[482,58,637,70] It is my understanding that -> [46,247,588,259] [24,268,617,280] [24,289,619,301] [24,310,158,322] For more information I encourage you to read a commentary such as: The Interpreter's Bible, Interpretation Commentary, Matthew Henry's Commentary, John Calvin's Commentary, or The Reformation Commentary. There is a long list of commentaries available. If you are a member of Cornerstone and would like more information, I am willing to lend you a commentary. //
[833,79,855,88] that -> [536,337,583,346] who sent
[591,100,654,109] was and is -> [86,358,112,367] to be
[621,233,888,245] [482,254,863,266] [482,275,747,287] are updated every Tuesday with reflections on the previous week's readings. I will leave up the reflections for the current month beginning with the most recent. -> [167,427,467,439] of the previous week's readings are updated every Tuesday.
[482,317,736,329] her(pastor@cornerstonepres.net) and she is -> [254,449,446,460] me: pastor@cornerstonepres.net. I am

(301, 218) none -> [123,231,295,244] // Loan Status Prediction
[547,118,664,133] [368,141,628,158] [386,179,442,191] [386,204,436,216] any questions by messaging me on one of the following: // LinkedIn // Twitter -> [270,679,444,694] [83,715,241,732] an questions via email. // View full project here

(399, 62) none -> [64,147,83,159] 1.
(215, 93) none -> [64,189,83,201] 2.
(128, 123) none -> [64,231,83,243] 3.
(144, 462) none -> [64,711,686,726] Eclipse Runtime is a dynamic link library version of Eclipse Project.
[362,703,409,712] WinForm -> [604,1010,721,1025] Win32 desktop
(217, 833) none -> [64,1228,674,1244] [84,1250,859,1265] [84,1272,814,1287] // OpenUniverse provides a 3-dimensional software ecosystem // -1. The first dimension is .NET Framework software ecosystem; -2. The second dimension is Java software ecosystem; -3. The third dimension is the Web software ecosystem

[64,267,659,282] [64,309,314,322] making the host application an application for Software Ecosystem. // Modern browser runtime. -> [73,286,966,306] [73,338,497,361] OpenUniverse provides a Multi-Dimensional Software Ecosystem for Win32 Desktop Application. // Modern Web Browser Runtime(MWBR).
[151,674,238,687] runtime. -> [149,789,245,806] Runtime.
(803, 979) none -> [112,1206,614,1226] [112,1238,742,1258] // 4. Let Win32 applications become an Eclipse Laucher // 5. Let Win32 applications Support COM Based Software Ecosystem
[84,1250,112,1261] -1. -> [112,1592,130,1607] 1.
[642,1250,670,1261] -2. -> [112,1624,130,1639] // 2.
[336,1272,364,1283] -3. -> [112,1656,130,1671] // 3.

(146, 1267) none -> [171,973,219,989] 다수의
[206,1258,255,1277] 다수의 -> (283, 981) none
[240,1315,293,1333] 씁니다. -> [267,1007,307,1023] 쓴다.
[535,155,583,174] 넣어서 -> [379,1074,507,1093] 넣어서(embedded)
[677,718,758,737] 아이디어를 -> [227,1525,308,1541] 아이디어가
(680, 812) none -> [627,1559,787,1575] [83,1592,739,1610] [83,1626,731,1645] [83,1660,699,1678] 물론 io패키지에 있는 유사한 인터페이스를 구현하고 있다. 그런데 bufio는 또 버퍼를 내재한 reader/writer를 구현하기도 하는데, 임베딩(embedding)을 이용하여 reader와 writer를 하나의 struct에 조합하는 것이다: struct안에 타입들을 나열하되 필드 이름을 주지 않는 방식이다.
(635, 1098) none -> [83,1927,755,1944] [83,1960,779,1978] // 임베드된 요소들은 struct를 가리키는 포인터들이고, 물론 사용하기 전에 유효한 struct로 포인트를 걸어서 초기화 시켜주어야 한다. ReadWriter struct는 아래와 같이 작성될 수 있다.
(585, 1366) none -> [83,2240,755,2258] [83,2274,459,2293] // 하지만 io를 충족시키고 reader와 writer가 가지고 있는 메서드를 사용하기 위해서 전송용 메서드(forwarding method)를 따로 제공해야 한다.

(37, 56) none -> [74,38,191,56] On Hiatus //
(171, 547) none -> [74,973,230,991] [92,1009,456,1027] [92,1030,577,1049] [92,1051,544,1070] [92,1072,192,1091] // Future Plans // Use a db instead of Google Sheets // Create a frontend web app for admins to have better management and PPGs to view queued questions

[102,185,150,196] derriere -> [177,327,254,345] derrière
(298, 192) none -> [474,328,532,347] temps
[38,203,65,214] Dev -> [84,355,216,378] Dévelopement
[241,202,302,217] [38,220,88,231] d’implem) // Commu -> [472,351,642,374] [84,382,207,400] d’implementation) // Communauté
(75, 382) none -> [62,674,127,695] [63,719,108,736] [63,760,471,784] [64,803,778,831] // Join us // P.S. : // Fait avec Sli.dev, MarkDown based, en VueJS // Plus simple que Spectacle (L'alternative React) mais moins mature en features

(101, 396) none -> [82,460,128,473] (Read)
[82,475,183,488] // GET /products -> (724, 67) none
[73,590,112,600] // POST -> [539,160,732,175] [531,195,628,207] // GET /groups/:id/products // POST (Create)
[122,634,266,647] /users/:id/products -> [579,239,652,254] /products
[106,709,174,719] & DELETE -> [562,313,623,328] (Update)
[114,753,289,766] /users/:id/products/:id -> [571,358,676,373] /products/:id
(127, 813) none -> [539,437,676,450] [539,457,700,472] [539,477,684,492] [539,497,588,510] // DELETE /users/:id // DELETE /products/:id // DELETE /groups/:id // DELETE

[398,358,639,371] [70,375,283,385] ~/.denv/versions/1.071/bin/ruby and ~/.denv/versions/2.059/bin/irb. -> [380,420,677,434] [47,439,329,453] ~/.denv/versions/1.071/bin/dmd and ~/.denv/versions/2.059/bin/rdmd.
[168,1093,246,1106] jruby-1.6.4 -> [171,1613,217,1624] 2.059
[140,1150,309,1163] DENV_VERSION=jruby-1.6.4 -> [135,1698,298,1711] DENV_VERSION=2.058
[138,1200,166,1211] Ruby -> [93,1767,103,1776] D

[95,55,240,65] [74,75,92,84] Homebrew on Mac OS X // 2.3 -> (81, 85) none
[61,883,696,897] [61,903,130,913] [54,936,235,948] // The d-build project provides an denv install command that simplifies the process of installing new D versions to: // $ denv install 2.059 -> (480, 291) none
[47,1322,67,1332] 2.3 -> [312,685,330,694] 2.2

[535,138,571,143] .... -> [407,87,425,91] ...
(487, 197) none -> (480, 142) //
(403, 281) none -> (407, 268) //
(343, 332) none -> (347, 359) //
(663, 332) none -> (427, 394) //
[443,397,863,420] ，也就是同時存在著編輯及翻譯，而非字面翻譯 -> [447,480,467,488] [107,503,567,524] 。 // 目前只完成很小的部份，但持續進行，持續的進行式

- - -

> [EXERCISE DIRECTIONS] Search the listing above for the lines with "[114,753,289,766] /users/:id/products/:id ->" and "(127, 813) none", then output those lines and all lines between them exactly.

> [PROBLEM SOLUTION]
[114,753,289,766] /users/:id/products/:id -> [571,358,676,373] /products/:id
(127, 813) none -> [539,437,676,450] [539,457,700,472] [539,477,684,492] [539,497,588,510] // DELETE /users/:id // DELETE /products/:id // DELETE /groups/:id // DELETE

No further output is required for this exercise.